We require States to establish intermediate sanctions that may be imposed in specified circumstances. The types of intermediate sanctions that may be imposed include civil money penalties, suspension of enrollment, suspension of payment and disenrollment by enrollees without cause. States also have authority to terminate an MCO=s or PCCM’s contract and transfer enrollees to another MCO or PCCM or provide services under the State Plan. States must provide MCOs and PCCM’s with a hearing prior to actual termination. If an MCO repeatedly fails to meet the requirements of its contract (under sections 1903(m) or 1932 of the Act), the State must appoint temporary management. This is a measure of last resort as States have the authority to terminate the contract first.

Changes from the Proposed Regulation

Intermediate sanctions may be imposed if the State determines that the MCO or PCCM distributes marketing materials that have not been approved by the State or that contain false or materially misleading information.  The State may impose an intermediate sanction that suspends all new enrollment, including default enrollment, after the effective date of the sanction.  The final rule removes the requirement for States to provide notice to HCFA of sanctions, but now requires that the State must publish a notice that describes the intermediate sanction imposed, explains the reasons for the sanction, and specifies the amount of any civil money penalty.

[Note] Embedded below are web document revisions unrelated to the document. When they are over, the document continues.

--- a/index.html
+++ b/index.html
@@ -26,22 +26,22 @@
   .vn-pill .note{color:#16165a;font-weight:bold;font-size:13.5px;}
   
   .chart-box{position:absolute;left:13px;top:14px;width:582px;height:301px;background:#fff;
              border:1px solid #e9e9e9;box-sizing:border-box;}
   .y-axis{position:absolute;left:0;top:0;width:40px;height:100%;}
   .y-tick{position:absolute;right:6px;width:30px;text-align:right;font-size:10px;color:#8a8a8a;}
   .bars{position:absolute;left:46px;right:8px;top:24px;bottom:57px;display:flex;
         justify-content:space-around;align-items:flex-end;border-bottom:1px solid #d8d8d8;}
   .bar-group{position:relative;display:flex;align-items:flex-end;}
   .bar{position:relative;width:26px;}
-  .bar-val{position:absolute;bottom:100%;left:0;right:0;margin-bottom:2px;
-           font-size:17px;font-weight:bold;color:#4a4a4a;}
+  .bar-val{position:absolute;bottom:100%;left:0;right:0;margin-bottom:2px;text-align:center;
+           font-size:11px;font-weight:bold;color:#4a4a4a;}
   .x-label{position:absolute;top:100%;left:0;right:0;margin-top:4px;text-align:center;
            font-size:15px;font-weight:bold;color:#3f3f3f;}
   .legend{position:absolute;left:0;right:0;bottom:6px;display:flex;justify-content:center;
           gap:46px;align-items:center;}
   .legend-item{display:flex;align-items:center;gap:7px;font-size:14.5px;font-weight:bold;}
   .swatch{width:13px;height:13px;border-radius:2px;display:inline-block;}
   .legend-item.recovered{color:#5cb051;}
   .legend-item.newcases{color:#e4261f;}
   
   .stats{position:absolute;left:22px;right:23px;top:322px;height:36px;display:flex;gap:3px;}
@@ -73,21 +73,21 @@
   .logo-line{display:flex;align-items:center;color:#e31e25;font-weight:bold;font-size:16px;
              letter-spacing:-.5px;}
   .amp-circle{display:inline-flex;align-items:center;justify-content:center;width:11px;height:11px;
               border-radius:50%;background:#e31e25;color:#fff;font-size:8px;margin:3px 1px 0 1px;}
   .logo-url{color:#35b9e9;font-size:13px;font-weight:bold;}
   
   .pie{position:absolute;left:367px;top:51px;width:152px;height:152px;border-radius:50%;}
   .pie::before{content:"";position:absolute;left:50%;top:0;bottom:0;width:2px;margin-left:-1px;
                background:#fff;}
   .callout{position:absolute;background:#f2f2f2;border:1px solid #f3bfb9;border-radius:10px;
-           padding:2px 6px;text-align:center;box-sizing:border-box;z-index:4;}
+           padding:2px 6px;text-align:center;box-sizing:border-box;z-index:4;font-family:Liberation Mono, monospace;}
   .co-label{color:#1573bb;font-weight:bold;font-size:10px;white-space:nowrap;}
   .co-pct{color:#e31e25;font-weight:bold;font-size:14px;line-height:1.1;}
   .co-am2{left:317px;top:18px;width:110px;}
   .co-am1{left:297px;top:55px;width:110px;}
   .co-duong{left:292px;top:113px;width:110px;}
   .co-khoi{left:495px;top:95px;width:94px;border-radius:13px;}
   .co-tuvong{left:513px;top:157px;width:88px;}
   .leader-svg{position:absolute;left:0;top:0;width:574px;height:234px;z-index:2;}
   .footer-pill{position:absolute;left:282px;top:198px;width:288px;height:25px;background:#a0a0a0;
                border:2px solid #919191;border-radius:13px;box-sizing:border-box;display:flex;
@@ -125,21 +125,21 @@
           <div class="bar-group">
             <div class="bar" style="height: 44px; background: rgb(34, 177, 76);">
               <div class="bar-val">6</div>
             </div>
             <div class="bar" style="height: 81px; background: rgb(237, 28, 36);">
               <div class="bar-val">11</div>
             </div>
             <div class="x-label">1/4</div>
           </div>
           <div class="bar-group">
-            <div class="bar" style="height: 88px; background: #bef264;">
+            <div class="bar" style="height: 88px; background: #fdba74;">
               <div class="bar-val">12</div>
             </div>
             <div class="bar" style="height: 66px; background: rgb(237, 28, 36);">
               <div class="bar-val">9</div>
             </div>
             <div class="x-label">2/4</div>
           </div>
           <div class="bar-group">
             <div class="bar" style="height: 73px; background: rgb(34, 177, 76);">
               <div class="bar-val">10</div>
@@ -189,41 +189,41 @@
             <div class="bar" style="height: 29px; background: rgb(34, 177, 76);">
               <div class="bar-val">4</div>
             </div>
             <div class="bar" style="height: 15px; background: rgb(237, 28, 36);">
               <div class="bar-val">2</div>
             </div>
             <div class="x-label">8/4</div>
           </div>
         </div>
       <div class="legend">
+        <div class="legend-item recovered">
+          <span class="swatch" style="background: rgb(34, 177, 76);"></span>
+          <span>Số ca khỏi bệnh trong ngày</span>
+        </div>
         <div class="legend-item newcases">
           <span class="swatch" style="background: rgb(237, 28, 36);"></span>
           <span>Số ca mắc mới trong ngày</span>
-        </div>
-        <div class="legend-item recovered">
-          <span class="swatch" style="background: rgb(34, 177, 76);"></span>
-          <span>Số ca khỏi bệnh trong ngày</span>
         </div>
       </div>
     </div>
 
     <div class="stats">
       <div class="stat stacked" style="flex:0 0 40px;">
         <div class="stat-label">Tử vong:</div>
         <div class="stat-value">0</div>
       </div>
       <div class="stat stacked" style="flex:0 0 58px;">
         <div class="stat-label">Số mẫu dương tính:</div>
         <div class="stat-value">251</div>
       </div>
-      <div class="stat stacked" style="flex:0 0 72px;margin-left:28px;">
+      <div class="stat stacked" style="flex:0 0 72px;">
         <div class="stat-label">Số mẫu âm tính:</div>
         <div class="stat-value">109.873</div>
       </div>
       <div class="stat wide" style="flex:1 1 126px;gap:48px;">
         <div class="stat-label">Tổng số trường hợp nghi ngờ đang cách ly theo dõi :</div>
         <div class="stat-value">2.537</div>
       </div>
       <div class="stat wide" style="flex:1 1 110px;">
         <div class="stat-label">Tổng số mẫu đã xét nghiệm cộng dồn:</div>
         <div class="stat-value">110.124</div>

Subpart J -- Conditions for Federal Financial Participation (FFP)

Basic Requirements

This provision specifies the conditions under which FFP is available for MCO and PHP contracts.

Changes from the Proposed Regulation

The provision was added that FFP is available as long as the MCO or PHP and the State are in “substantial compliance” with the contract, the physician incentive plan requirements, and other regulatory requirements.  This addresses a concern raised in comments that all FFP was subject to loss due to a minor infraction.

FFP Limitation for Enrollment Brokers

This section requires an enrollment broker to be independent of any MCO, PHP, PCCM or other health care provider that provides services in the State. All initial enrollment broker contracts and Memorandums of Agreement must be approved by HCFA.

Changes from the Proposed Regulation

The final rule includes definitions of choice counseling, enrollment activities, and enrollment broker that were originally in ' 438.104. We clarified that an enrollment broker is not independent if it is an MCO, PHP, PCCM or other health care provider in the State, or owns or is owned by any of these entities.